Pyrimethamine significantly lowers cerebrospinal fluid Cu/Zn superoxide dismutase in amyotrophic lateral sclerosis patients with SOD1 mutations

Dale J Lange et al. Ann Neurol. 2017 Jun.

Abstract

Objective: Cu/Zn superoxide dismutase (SOD1) reduction prolongs survival in SOD1-transgenic animal models. Pyrimethamine produces dose-dependent SOD1 reduction in cell culture systems. A previous phase 1 trial showed pyrimethamine lowers SOD1 levels in leukocytes in patients with SOD1 mutations. This study investigated whether pyrimethamine lowered SOD1 levels in the cerebrospinal fluid (CSF) in patients carrying SOD1 mutations linked to familial amyotrophic lateral sclerosis (fALS/SOD1).

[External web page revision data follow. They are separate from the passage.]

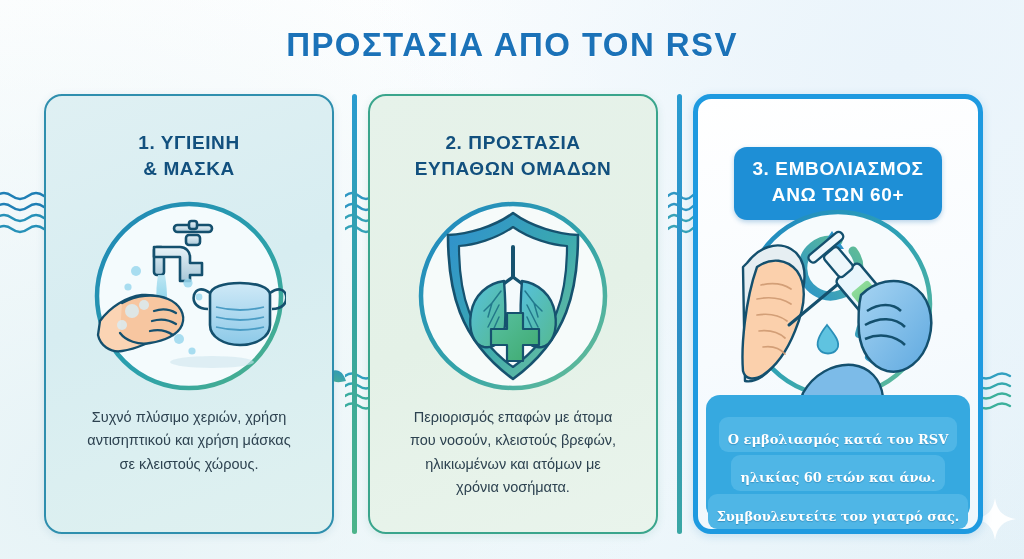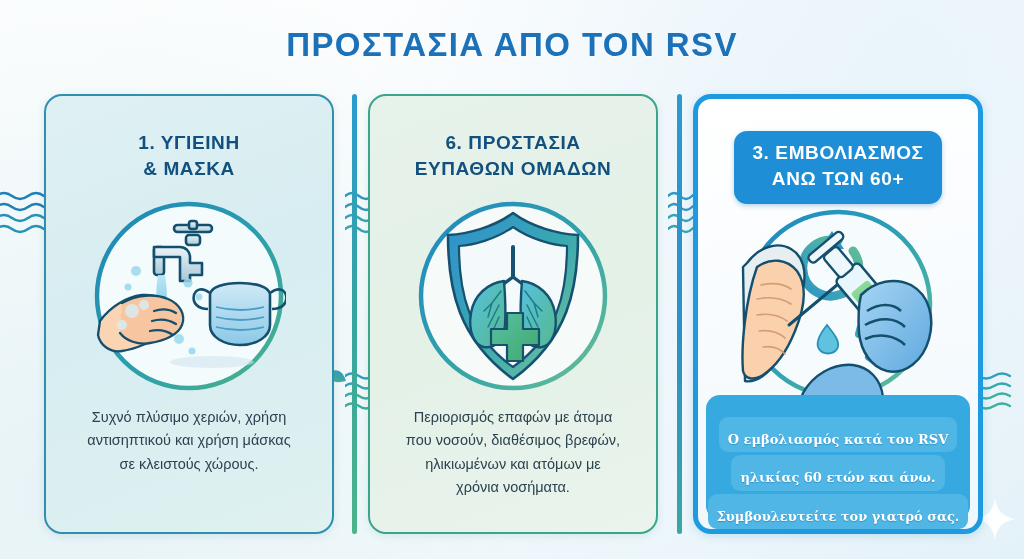"6. ΠΡΟΣΤΑΣΙΑ" div.card-heading { text: 6 -> 2 }
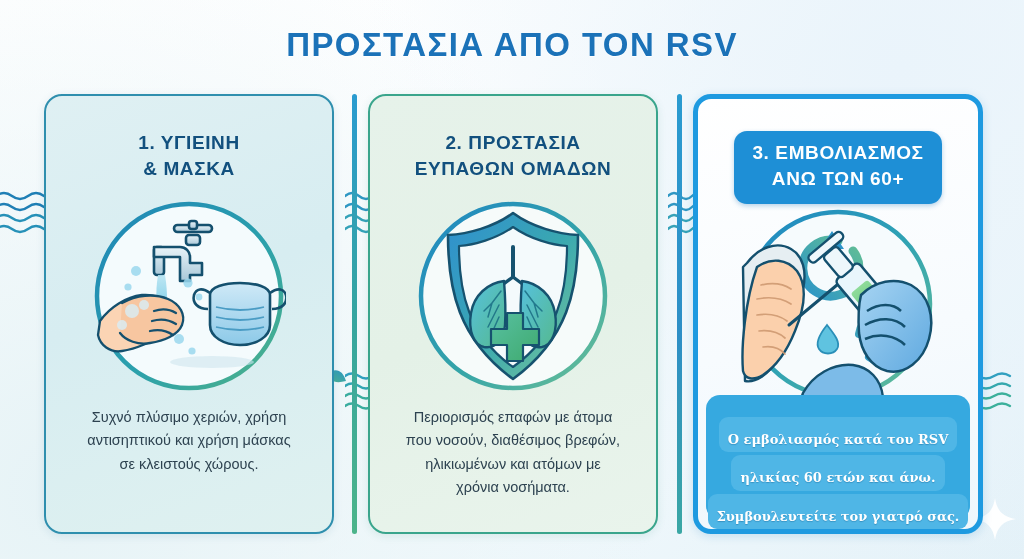"3. ΕΜΒΟΛΙΑΣΜΟΣ" .badge { margin-top: 6px -> 22px }
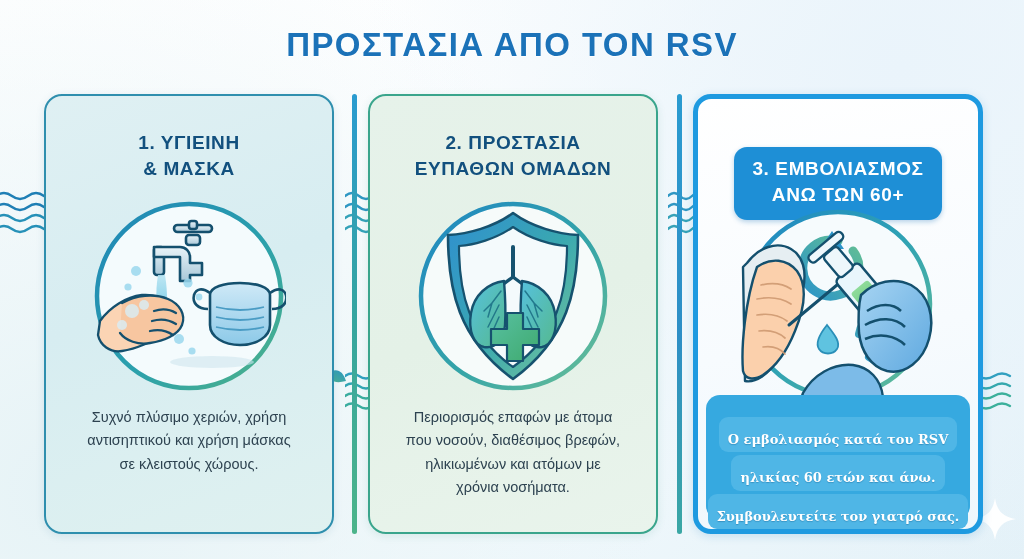"Περιορισμός επαφών με άτομα" div.card-body { text: διαθέσιμος -> κλειστούς }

Methods: A multicenter (5 sites), open-label, 9-month-duration, dose-ranging study was undertaken to determine the safety and efficacy of pyrimethamine to lower SOD1 levels in the CSF in fALS/SOD1. All participants underwent 3 lumbar punctures, blood draw, clinical assessment of strength, motor function, quality of life, and adverse effect assessments. SOD1 levels were measured in erythrocytes and CSF. Pyrimethamine was measured in plasma and CSF. Appel ALS score, ALS Functional Rating Scale-Revised, and McGill Quality of Life Single-Item Scale were measured at screening, visit 6, and visit 9.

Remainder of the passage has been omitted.